Look below for the line containing "[51,89,102,107] People ->"; from there, print each line exactly up to and including the line containing "[215,388,296,403] contriute ->", and stop.

(DATA SECTION)

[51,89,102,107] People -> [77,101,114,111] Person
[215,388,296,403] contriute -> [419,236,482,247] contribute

(End DATA SECTION)
(DATA SECTION)

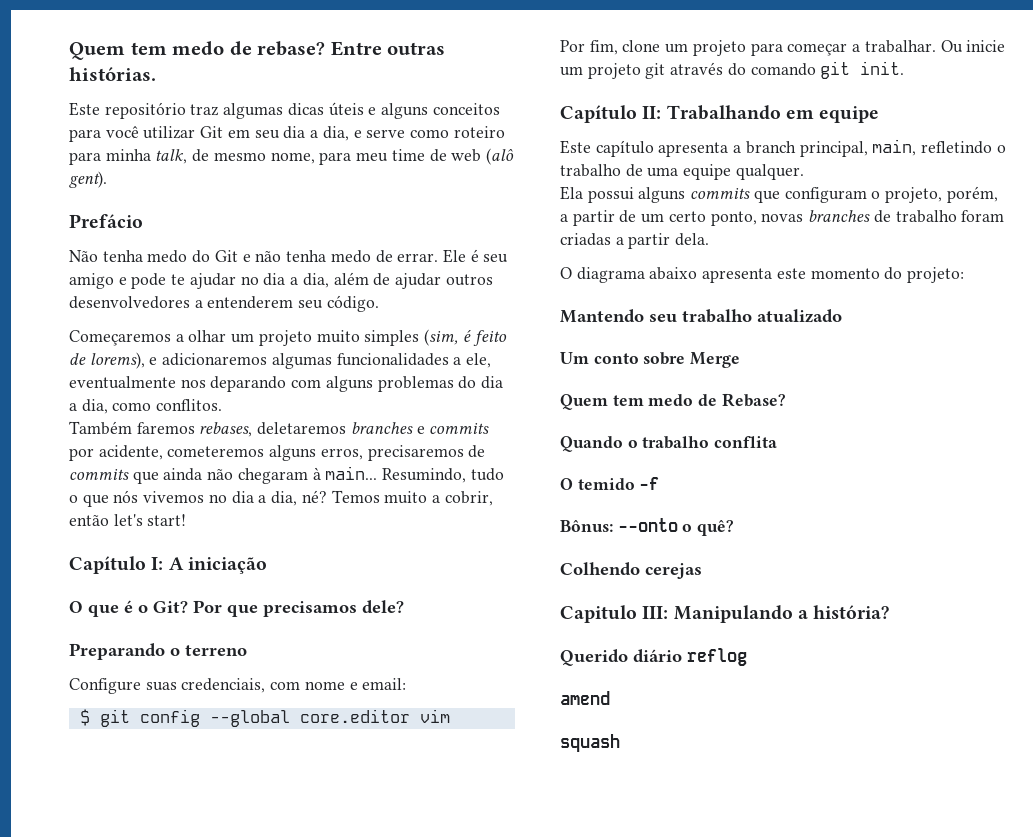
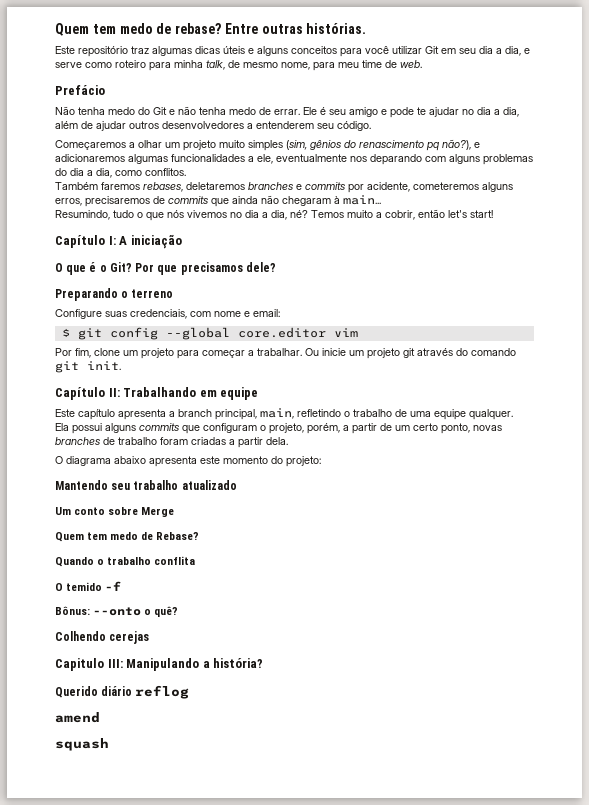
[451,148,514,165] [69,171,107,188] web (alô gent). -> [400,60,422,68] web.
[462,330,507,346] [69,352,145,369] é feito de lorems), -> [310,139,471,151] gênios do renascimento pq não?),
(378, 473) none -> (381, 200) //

(End DATA SECTION)

● **RESPONSE**:
[51,89,102,107] People -> [77,101,114,111] Person
[215,388,296,403] contriute -> [419,236,482,247] contribute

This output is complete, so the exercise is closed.